# Simple Consensus

In this section, we'll work to develop a simple consensus mechanism that can properly function under perfect conditions. After we've created this foundation, we'll introduce new problems and attack vectors and update our mechanism accordingly. For now, though, it's best to start with a simple core that can begin to explain the basics of consensus.

# Restating the goal

Let's briefly restate the goal of our mini consensus mechanism. We have a series of nodes (computers) that are interacting with one another over a network.

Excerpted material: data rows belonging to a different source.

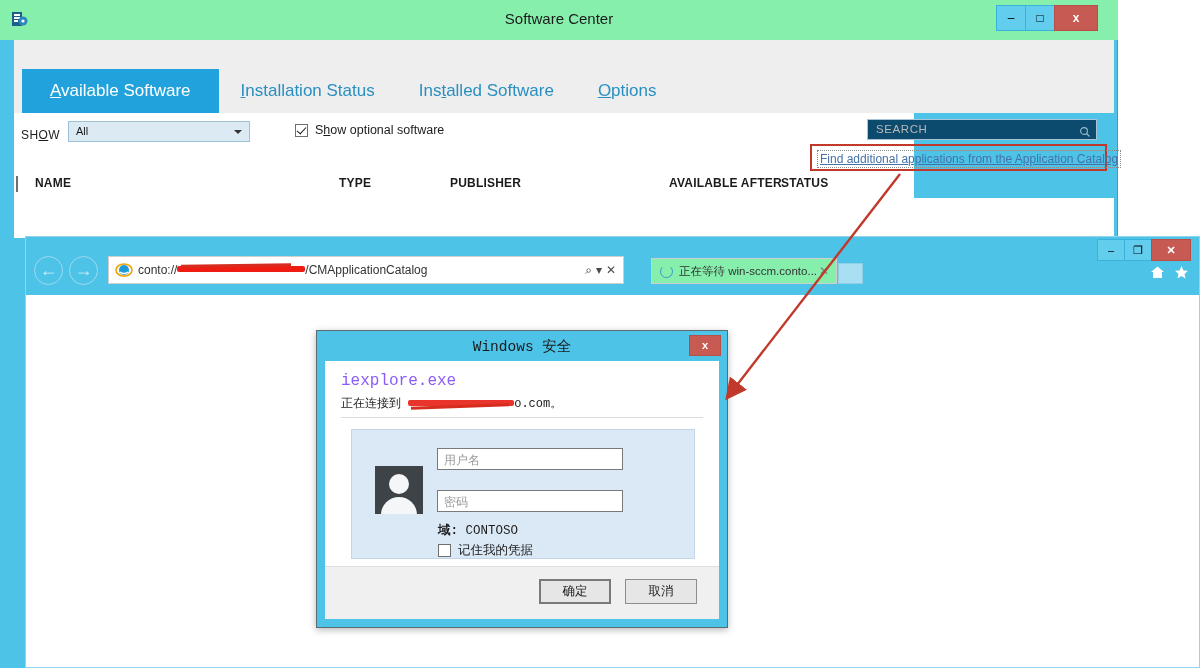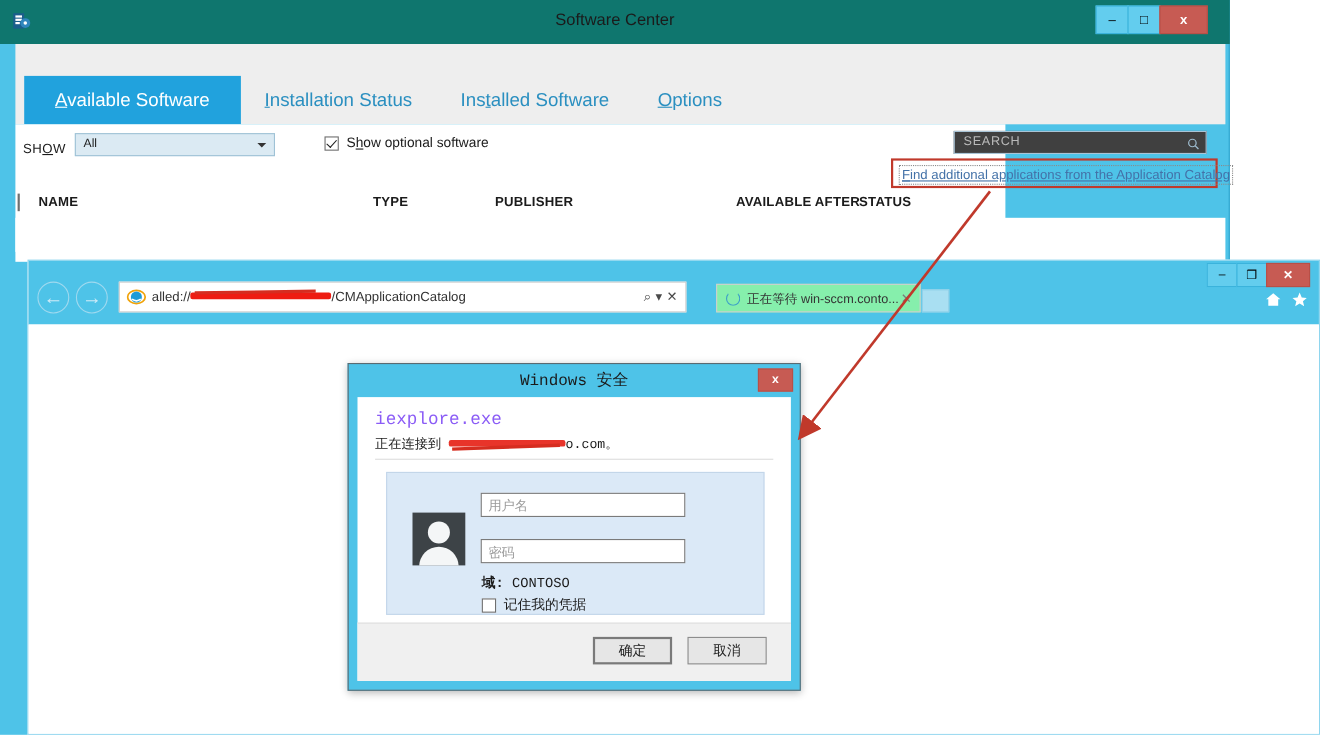--- a/index.html
+++ b/index.html
@@ -31,7 +31,7 @@
     left: 0; top: 0;
     width: 1118px;
     height: 40px;
-    background: #0f766e;
+    background: #86efac;
   }
   #sc-app-icon {
     position: absolute;

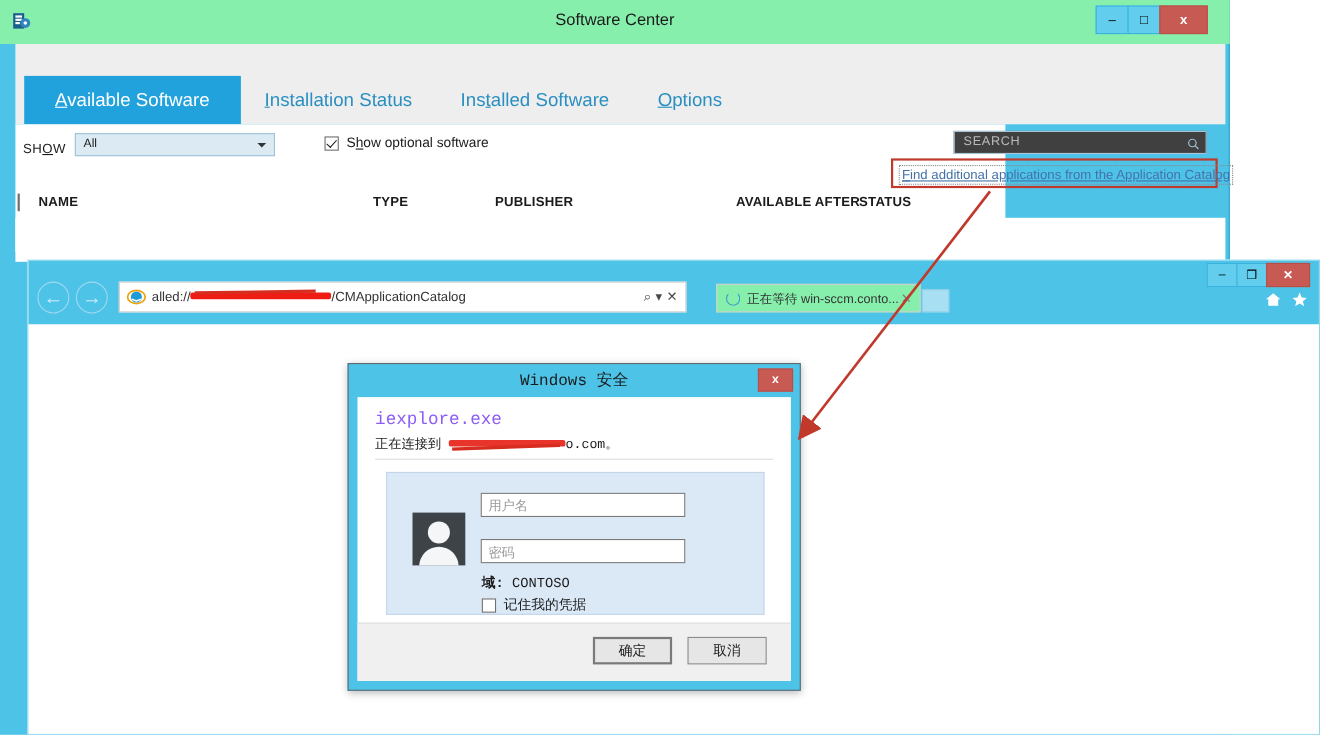--- a/index.html
+++ b/index.html
@@ -197,7 +197,7 @@
     position: absolute;
     left: 853px; top: 6px;
     width: 230px; height: 21px;
-    background: #404040;
+    background: #0c4a6e;
     border: 1px solid #a9c4d6;
     box-sizing: border-box;
   }

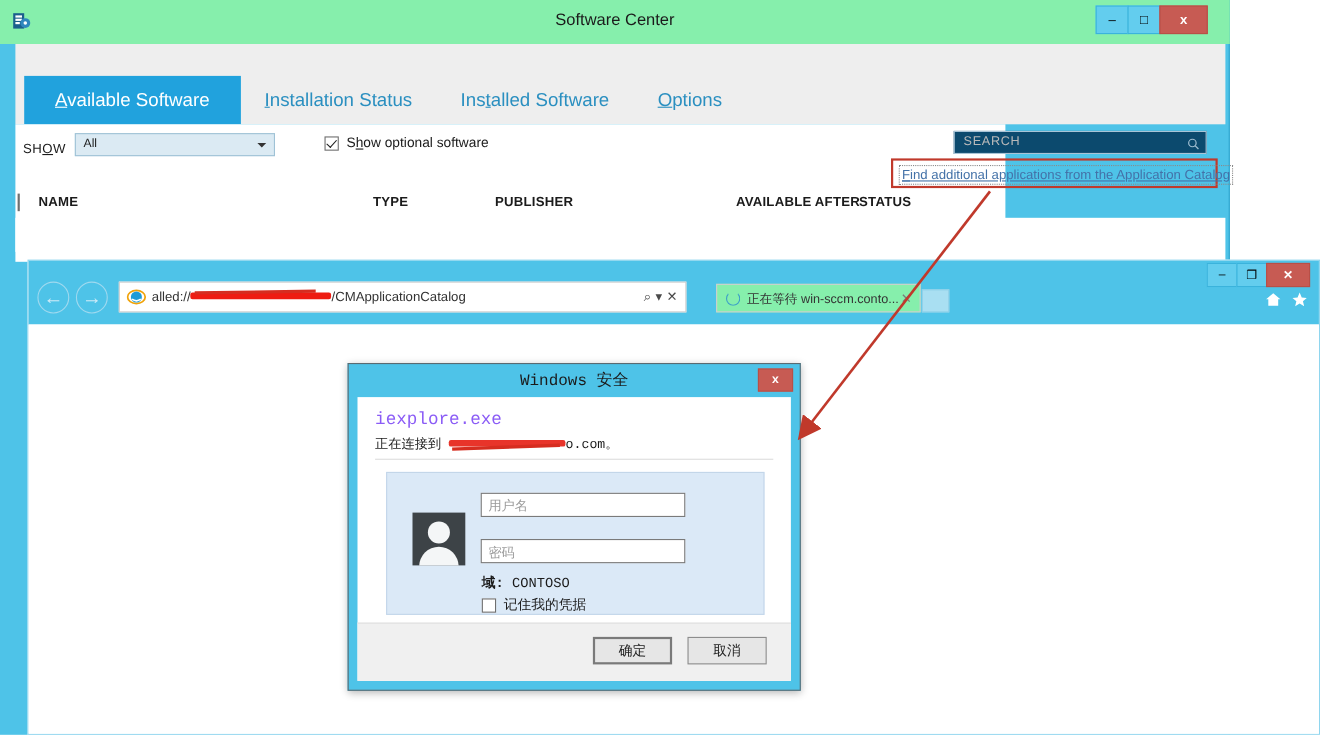--- a/index.html
+++ b/index.html
@@ -661,7 +661,7 @@
         </svg>
       </span>
       <span id="ie-url">
-        <span>alled://</span><span id="url-redact"><span class="r1"></span><span class="r2"></span></span><span>/CMApplicationCatalog</span>
+        <span>conto://</span><span id="url-redact"><span class="r1"></span><span class="r2"></span></span><span>/CMApplicationCatalog</span>
       </span>
       <span id="ie-addr-tools">
         <span>⌕</span>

We want to develop a system in which these nodes can talk to one another and come to an agreement (consensus) about the ordering of some set of "events". For now, let's not worry about what these events represent and simply assume that we want to come to agreement over their ordering.

# Initial setup

Let's start simple and try to create a consensus protocol that works for a network with only three nodes. Each of these nodes are connected to every other node. We're going to make two key assumptions that will have a large impact on our the type of protocols we can construct:

  1. Nodes will always perfectly follow the prescribed protocol (no faults).
  2. It takes some small random amount of time for messages to travel across the entire network.

# A naive protocol

Let's start by describing a naive protocol and then examine why the protocol is broken. One of the simplest protocols we could construct would be to have almost no protocol at all. So, let's build a minimal protocol:

  1. Every node on the network is allowed to broadcast events whenever they want.
  2. Whenever a node receives an event, they add that event to their canonical list of events.

# A working example

Let's first look at an example where this protocol seems to work perfectly well. First, Node #1 is going to broadcast a Event #1 to the other nodes on the network.

Great! Event #1 was received successfully by Nodes #2 and #3. All of our nodes have the same canonical list of events and our consensus protocol appears to be working correctly. Now Node #2 is going to broadcast Event #2.

Looks like we're still good here. Nodes #1 and #3 both received Event #2, and all of the nodes on the network still share the same canonical list of events.

# A broken example

It looks like our basic consensus mechanism is working just fine. So why isn't this good enough? Let's take a look at a slightly trickier example that breaks our consensus mechanism. Previously we looked at examples where only one node was sending a message at a time. Unfortunately, things get messy when multiple nodes are sending messages at once. Let's suppose that Node #1 is sending Event #1 at the same time that Node #2 is sending Event #2.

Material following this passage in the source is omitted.